How to set up lighting for video shoot


The basic lighting set up that you can use most of the time is the three-point lighting set-up (or the documentary lighting). If you are planning to put up an Austin video production company, you should know the basics. This set-up is anchored on the following premises: 

–    A key-light that serves as the source of light and shine on the object 

–    A fill-light that “fills” any part that is not covered by the key-light 

–    A backlight that highlights the subject by creating a soft glow at its back 

Before you start filming, set up the camera, the actor or the subject. The actor can be directly facing the camera or look slightly off the left or right side of the camera. Turn off all the lights inside the room.  This will make you see properly what each light is doing. If you are setting up the lighting alone, set up each light and film a video of you as the subject.  Review the lighting afterward to see if something needs to be adjusted. 
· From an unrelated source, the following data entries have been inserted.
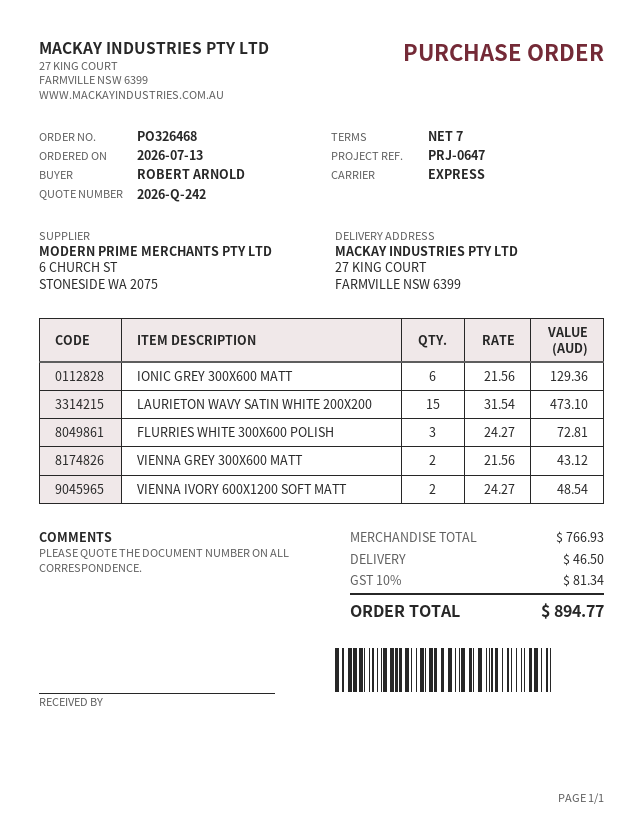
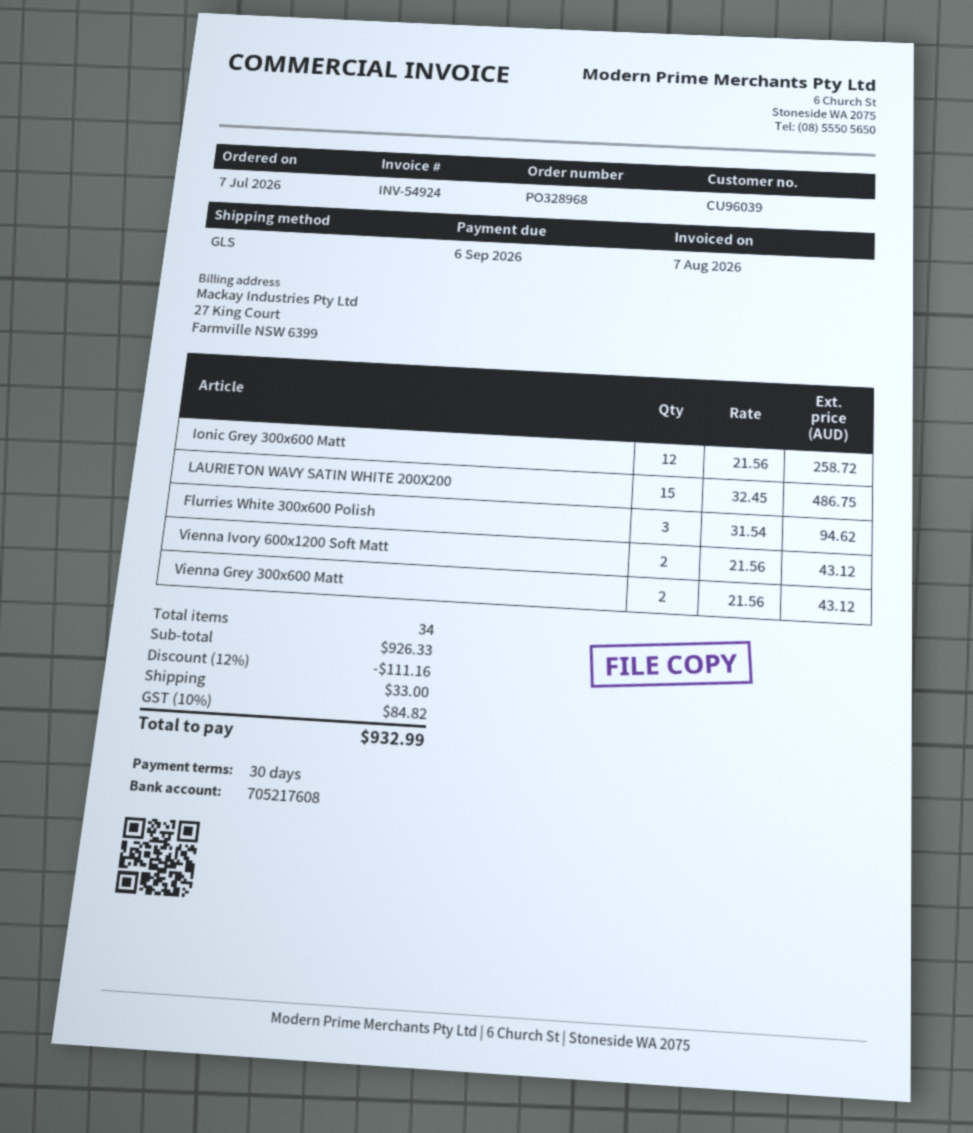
order number: PO326468 -> PO328968
order date: 2026-07-13 -> 2026-07-07
payment terms: 7 days -> 30 days
shipping method: express -> GLS
IONIC GREY 300X600 MATT: 6 x 21.56 = 129.36 -> 12 x 21.56 = 258.72
LAURIETON WAVY SATIN WHITE 200X200: 15 x 31.54 = 473.10 -> 15 x 32.45 = 486.75
FLURRIES WHITE 300X600 POLISH: 3 x 24.27 = 72.81 -> 3 x 31.54 = 94.62
VIENNA IVORY 600X1200 SOFT MATT: 2 x 24.27 = 48.54 -> 2 x 21.56 = 43.12
subtotal: 766.93 -> 926.33
discount: none -> 12% = 111.16
shipping: 46.50 -> 33.00
tax: 10% = 81.34 -> 10% = 84.82
total: 894.77 -> 932.99

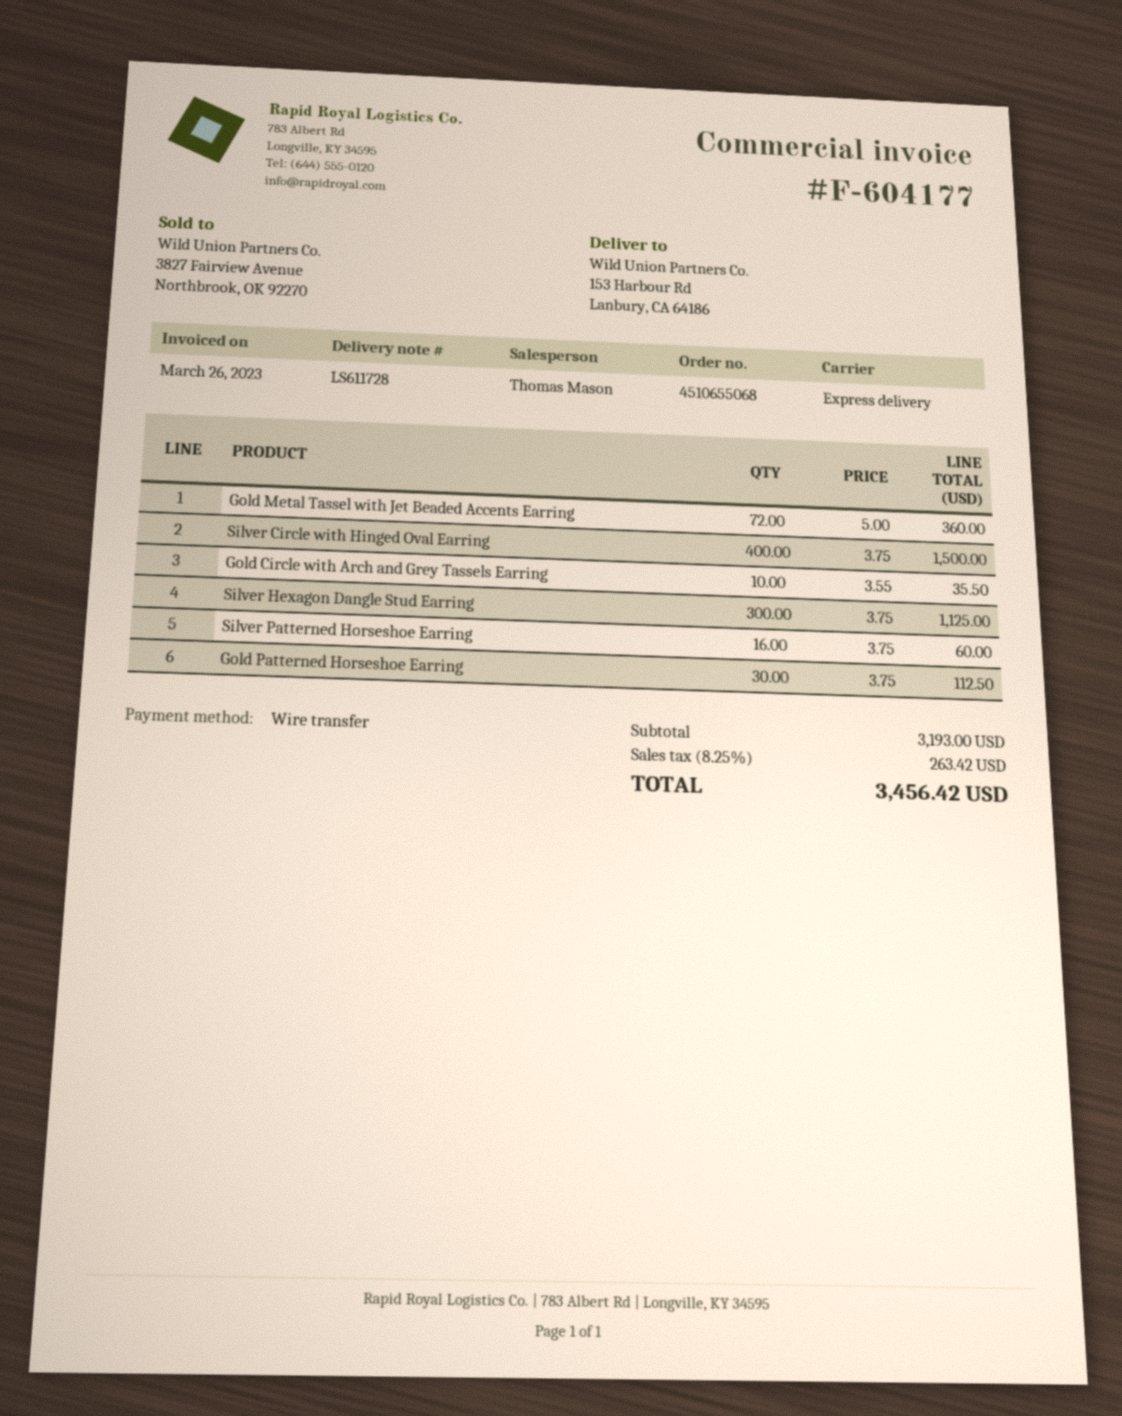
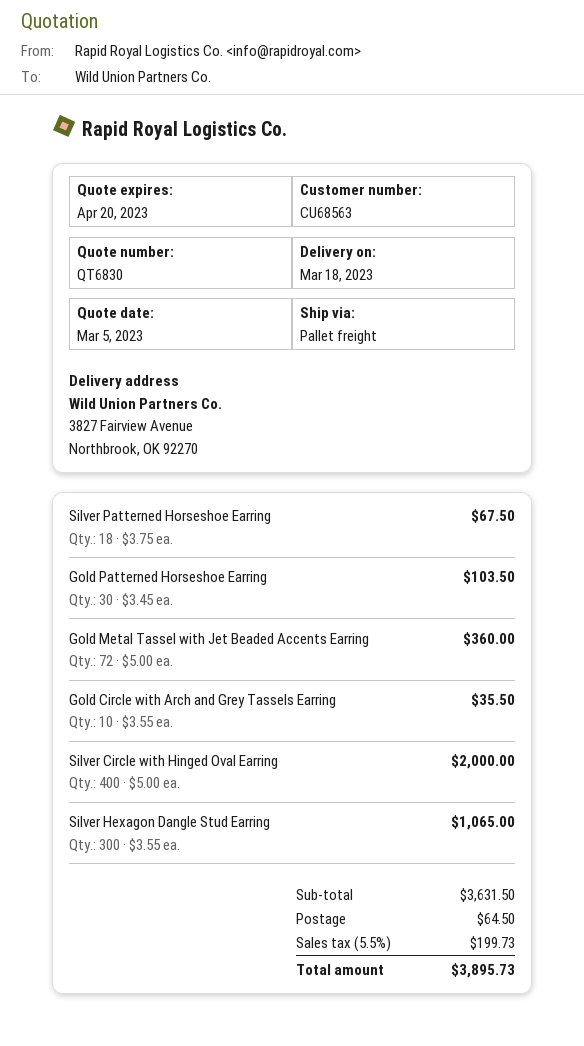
shipping method: express -> pallet freight
ship to: 153 Harbour Rd, Lanbury, CA 64186 -> 3827 Fairview Avenue, Northbrook, OK 92270
Silver Circle with Hinged Oval Earring: 400 x 3.75 = 1500.00 -> 400 x 5.00 = 2000.00
Silver Hexagon Dangle Stud Earring: 300 x 3.75 = 1125.00 -> 300 x 3.55 = 1065.00
Silver Patterned Horseshoe Earring: 16 x 3.75 = 60.00 -> 18 x 3.75 = 67.50
Gold Patterned Horseshoe Earring: 30 x 3.75 = 112.50 -> 30 x 3.45 = 103.50
subtotal: 3193.00 -> 3631.50
shipping: none -> 64.50
tax: 8.25% = 263.42 -> 5.5% = 199.73
total: 3456.42 -> 3895.73

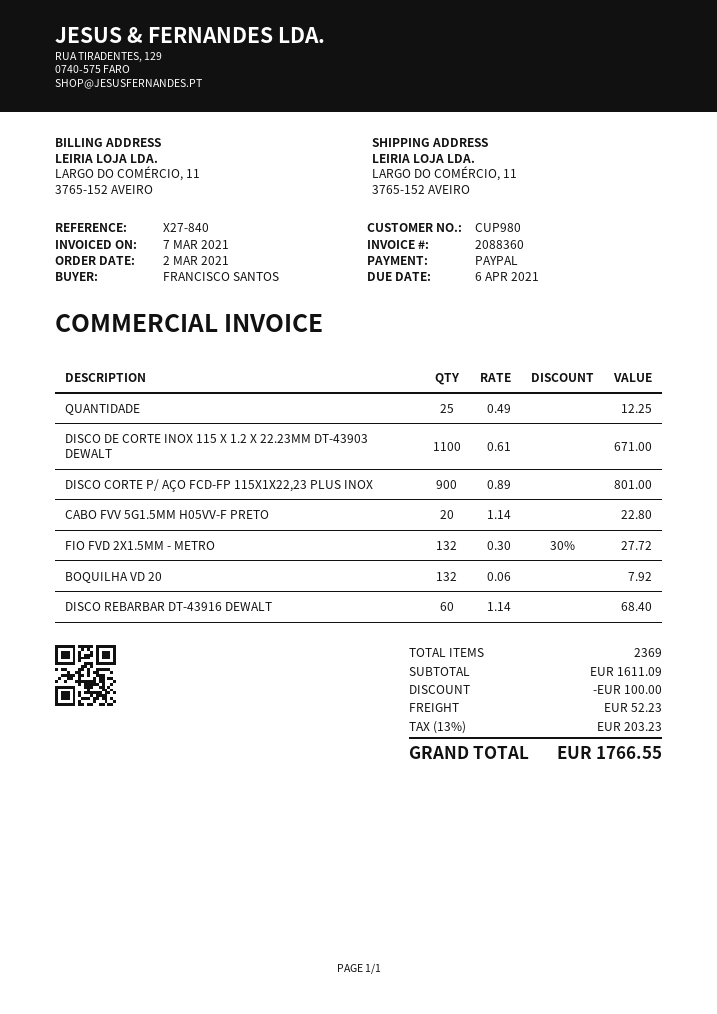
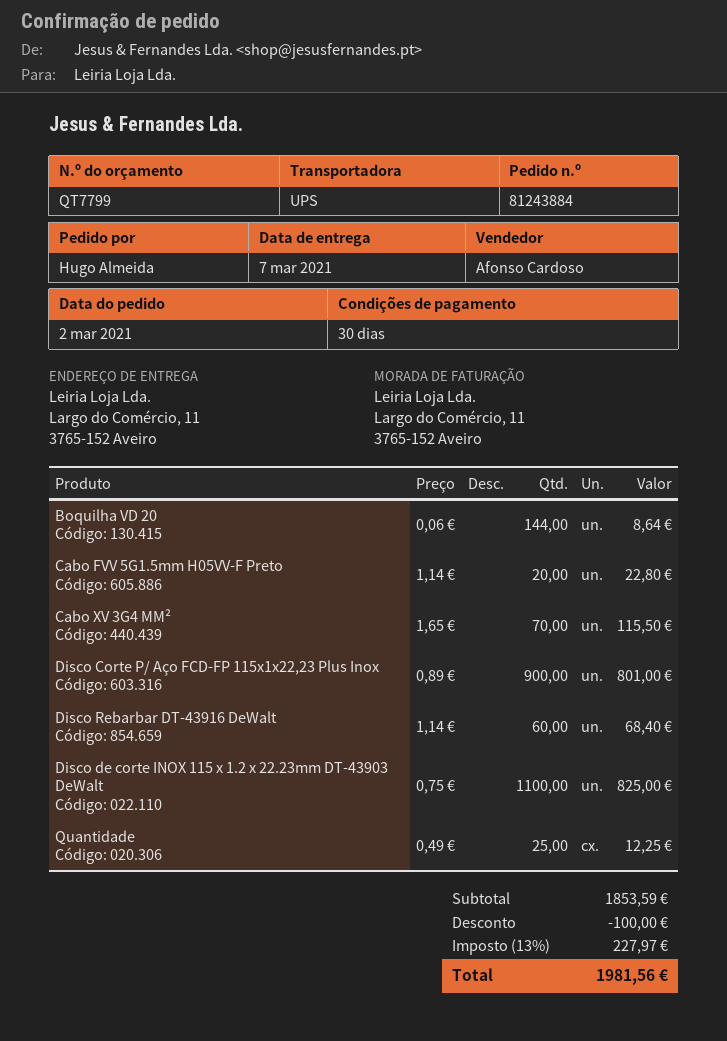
ordered by: FRANCISCO SANTOS -> Hugo Almeida
DISCO DE CORTE INOX 115 X 1.2 X 22.23MM DT-43903 DEWALT: 1100 x 0.61 = 671.00 -> 1100 x 0.75 = 825.00
FIO FVD 2X1.5MM - METRO: 132 x 0.30 - 30% = 27.72 -> none
BOQUILHA VD 20: 132 x 0.06 = 7.92 -> 144 x 0.06 = 8.64
Cabo XV 3G4 MM²: none -> 70 x 1.65 = 115.50
subtotal: 1611.09 -> 1853.59
shipping: 52.23 -> none
tax: 13% = 203.23 -> 13% = 227.97
total: 1766.55 -> 1981.56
Let’s talk further how each light should be set up and what  kind of lighting you are actually expecting from each of them. 

 Key light 

The key light is the main source of light that illuminates the subject and some parts of the background. The intensity of the light depends on the mood of the video so the wattage can range between 150 watts to 10k watts. The key light set-up should be between 15 to 45 degrees side of the camera. For an interview shoot, the interviewer should be sitting between the camera and the key light. The interviewee should be looking at the space between the camera and light. This will make the key light illuminates the subject’s face and his front body.   

Fill light 

Fill light should be less intense than key light. There is no exact rule as to the wattage that can be used for the fill light. If you think the fill light is too strong, you can diffuse it with filters until you achieve the right brightness.  To set up a fill light, place it on the opposite side of the camera. There are instances when a fill light is unnecessary. The shadows created by the subject’s body may not be needed to be filled-up for more dramatic effects.  

Back Light 

The back light is as important as the first two lights.  A good back light increases the quality of the video ten times. Place it close above the back side of the subject. You can hang it or use a light stand where it can stay above the subject. Or you can place it on either side depending on where your subject is looking at. Whether you place it above or on the side of the subject, just make sure that it is out of range of the camera. Use a light similar in power or lesser than the fill light.